The input
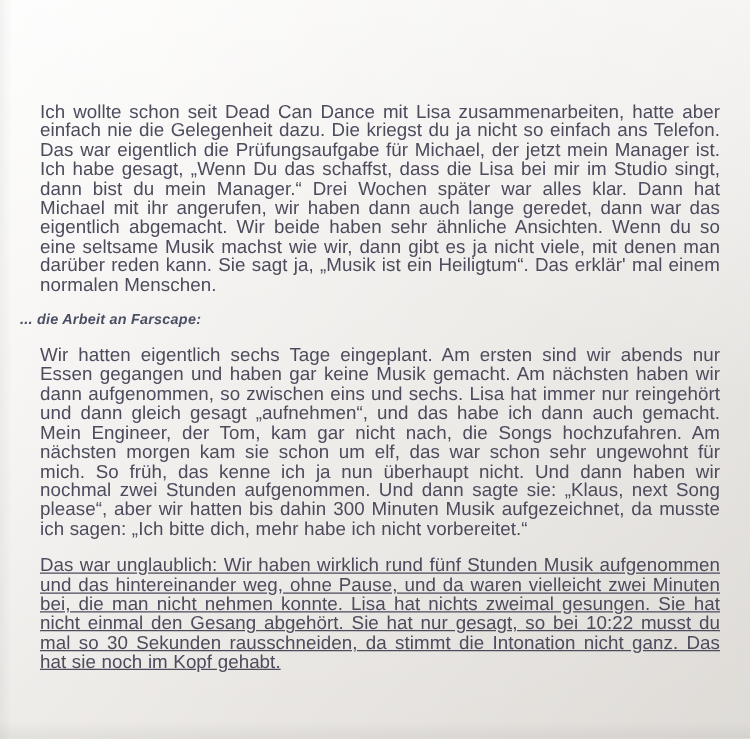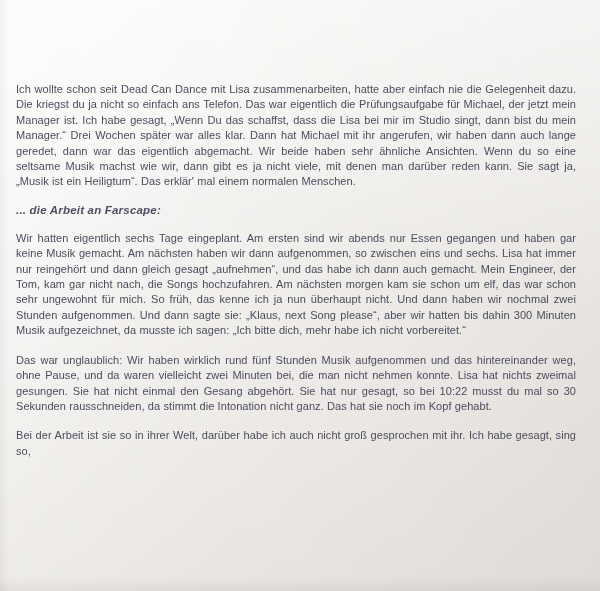"Ich wollte schon seit Dead" p.body { font-size: 11px -> 15px; margin: 0 0 14px 0 -> 0 0 14px 16px }
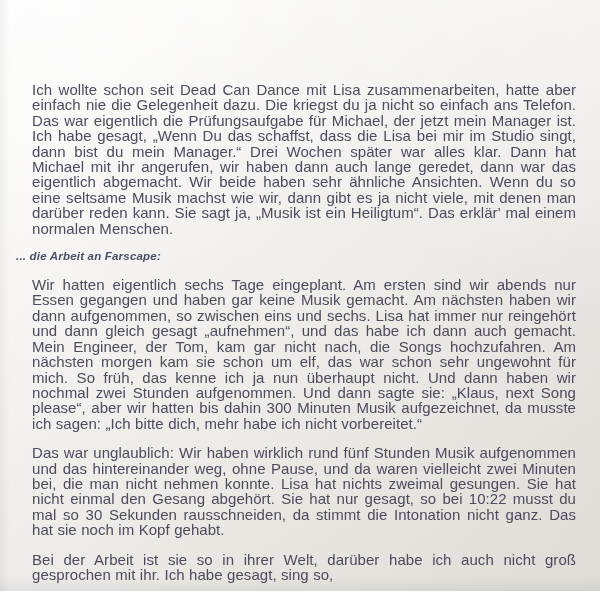"Das war unglaublich: Wir haben" .gap-before { text-decoration: none -> underline }
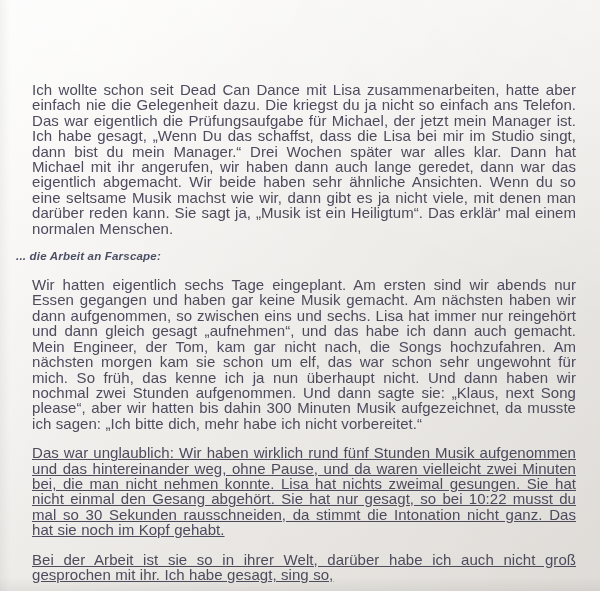"Bei der Arbeit ist sie" p.body { html: <p>Bei der Arbeit ist sie so in ihrer Welt, darüber habe ich auch nicht groß gesprochen mit ihr. Ich habe gesagt, sing so,</p> -> none }
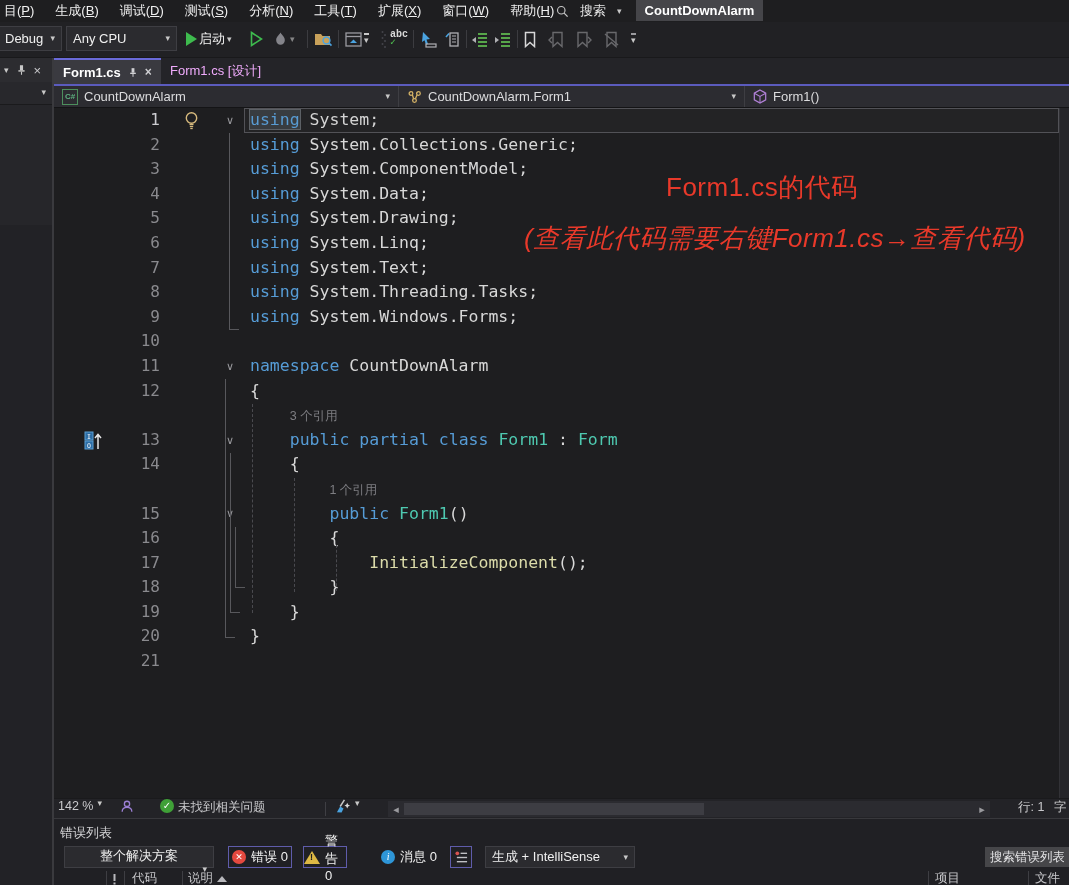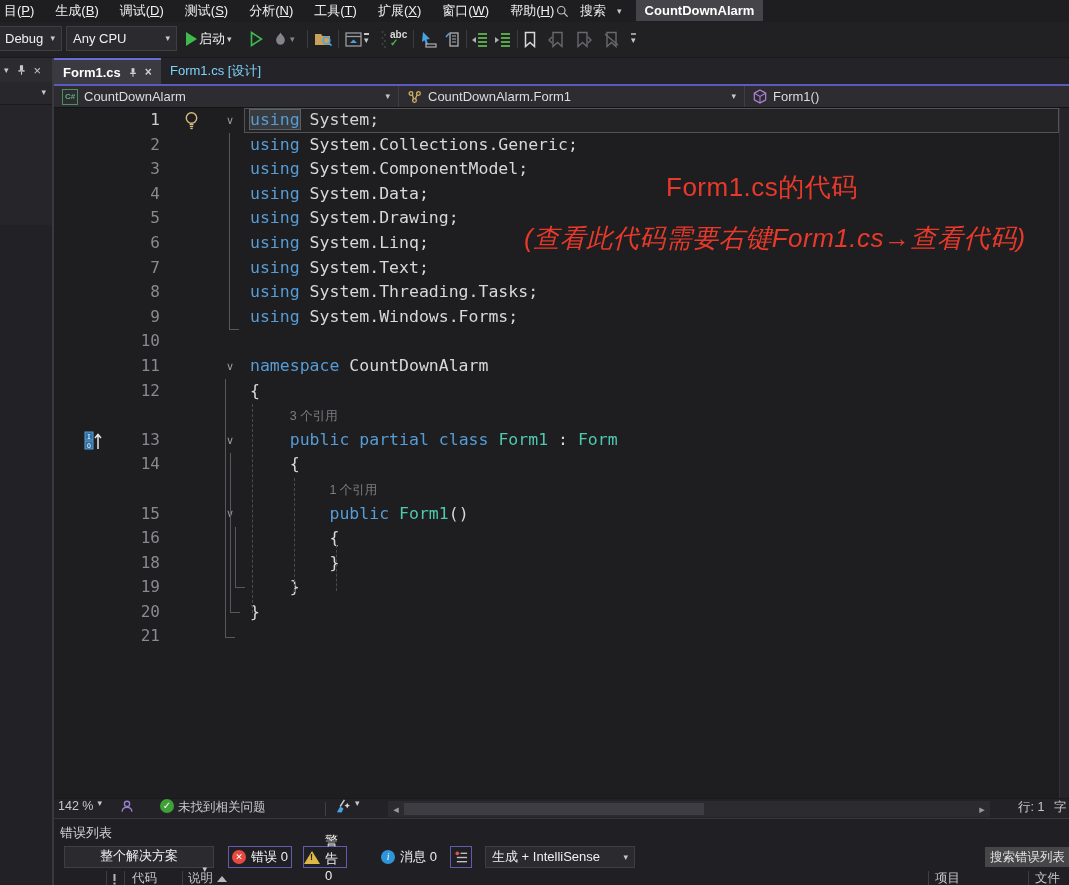"abc" span { font-family: none -> Liberation Mono, monospace }
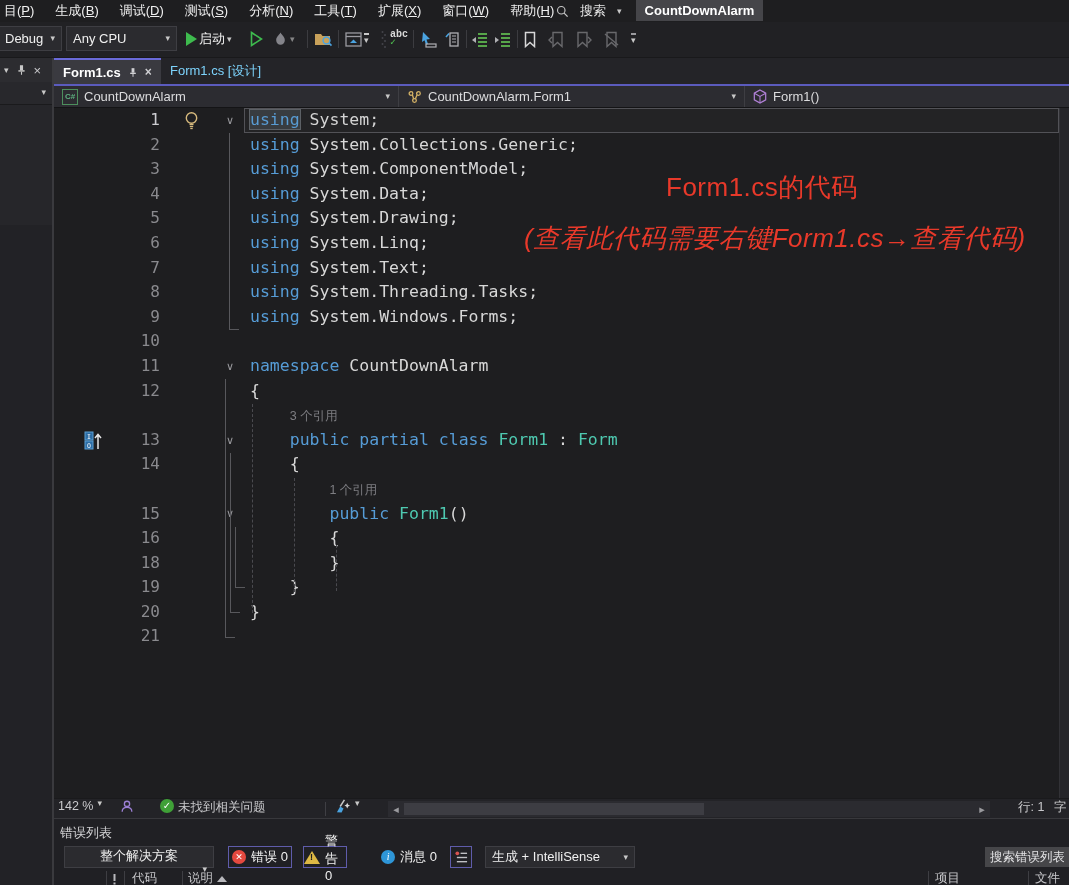"Form1.cs [设计]" #tab-inactive { color: #7dd3fc -> #f0abfc }
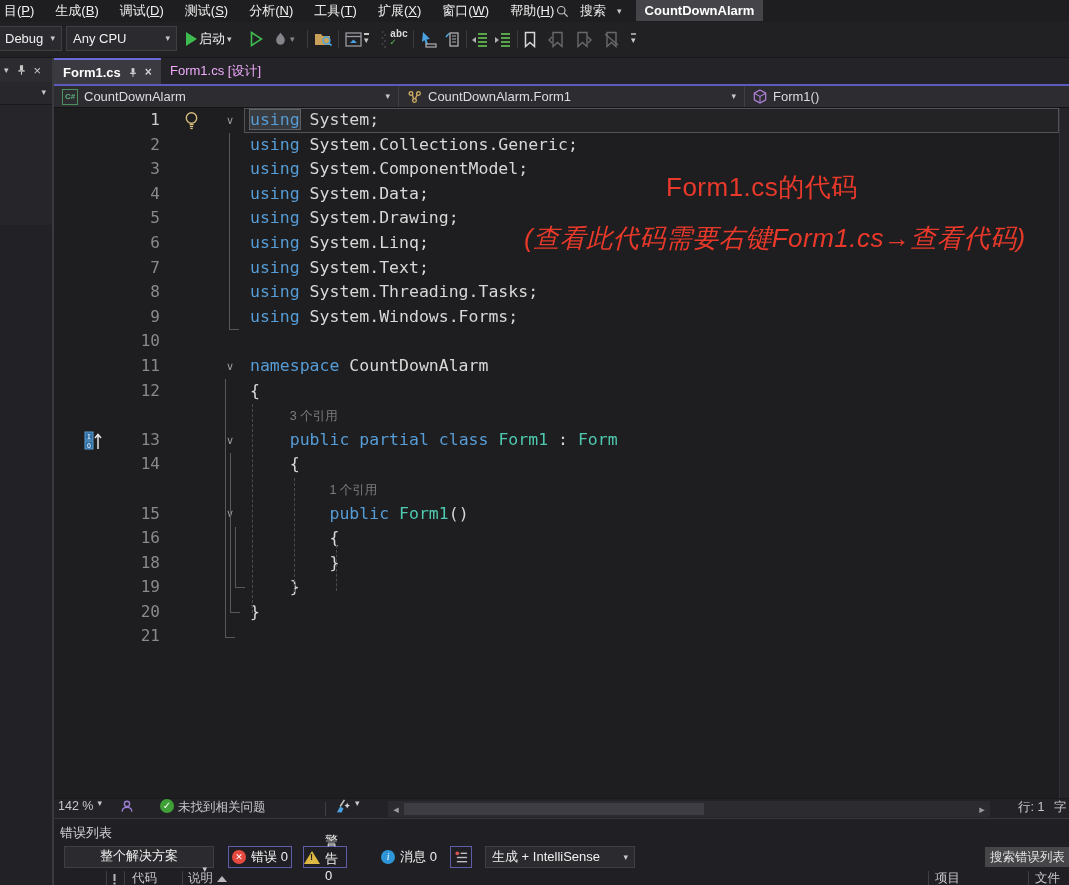"17" div.crow { html: none -> <div> <div>17</div> <div><span> </span><span>InitializeComponent</span><span>();</span></div> </div> }
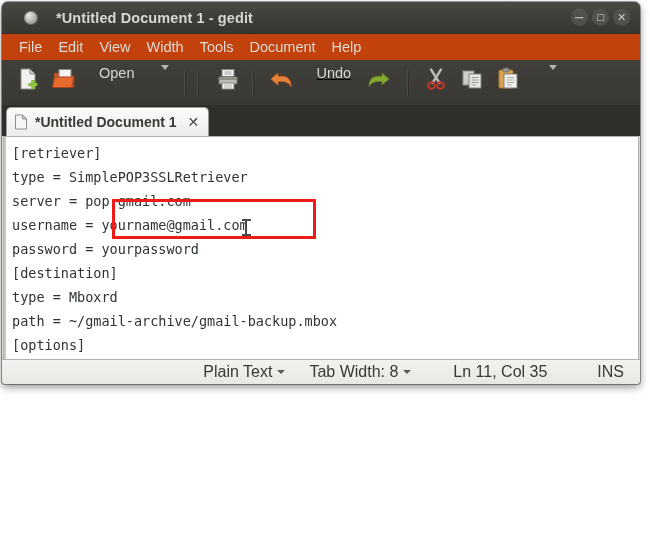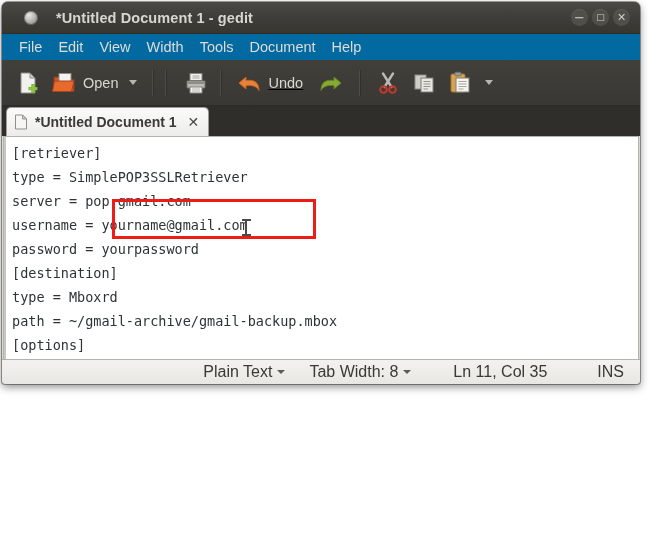"File" .menubar { background: #0369a1 -> #c2410c }
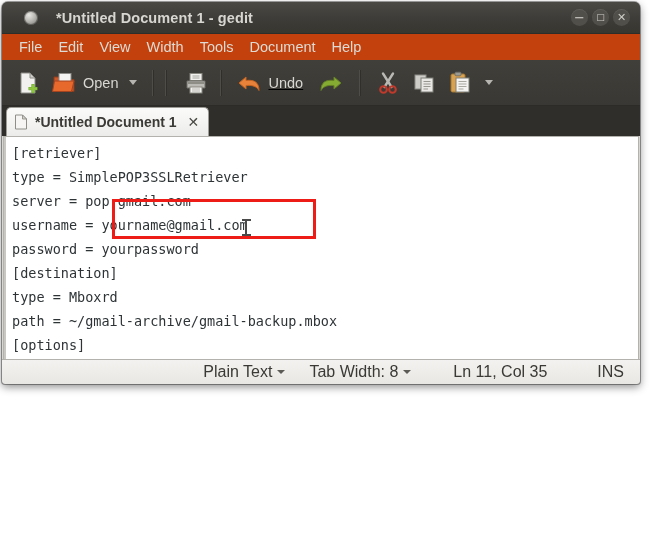"Open" .tb-item { align-items: center -> none; gap: 5px -> 21px }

Work order
Each line from the one that holds "font-family: none ->" through the end of the material should be repeated exactly, and nothing more. Leave out any picture.

Exercise solution
"abc" span { font-family: none -> Liberation Mono, monospace }
"Form1.cs [设计]" #tab-inactive { color: #7dd3fc -> #f0abfc }
"17" div.crow { html: none -> <div> <div>17</div> <div><span> </span><span>InitializeComponent</span><span>();</span></div> </div> }
"File" .menubar { background: #0369a1 -> #c2410c }
"Open" .tb-item { align-items: center -> none; gap: 5px -> 21px }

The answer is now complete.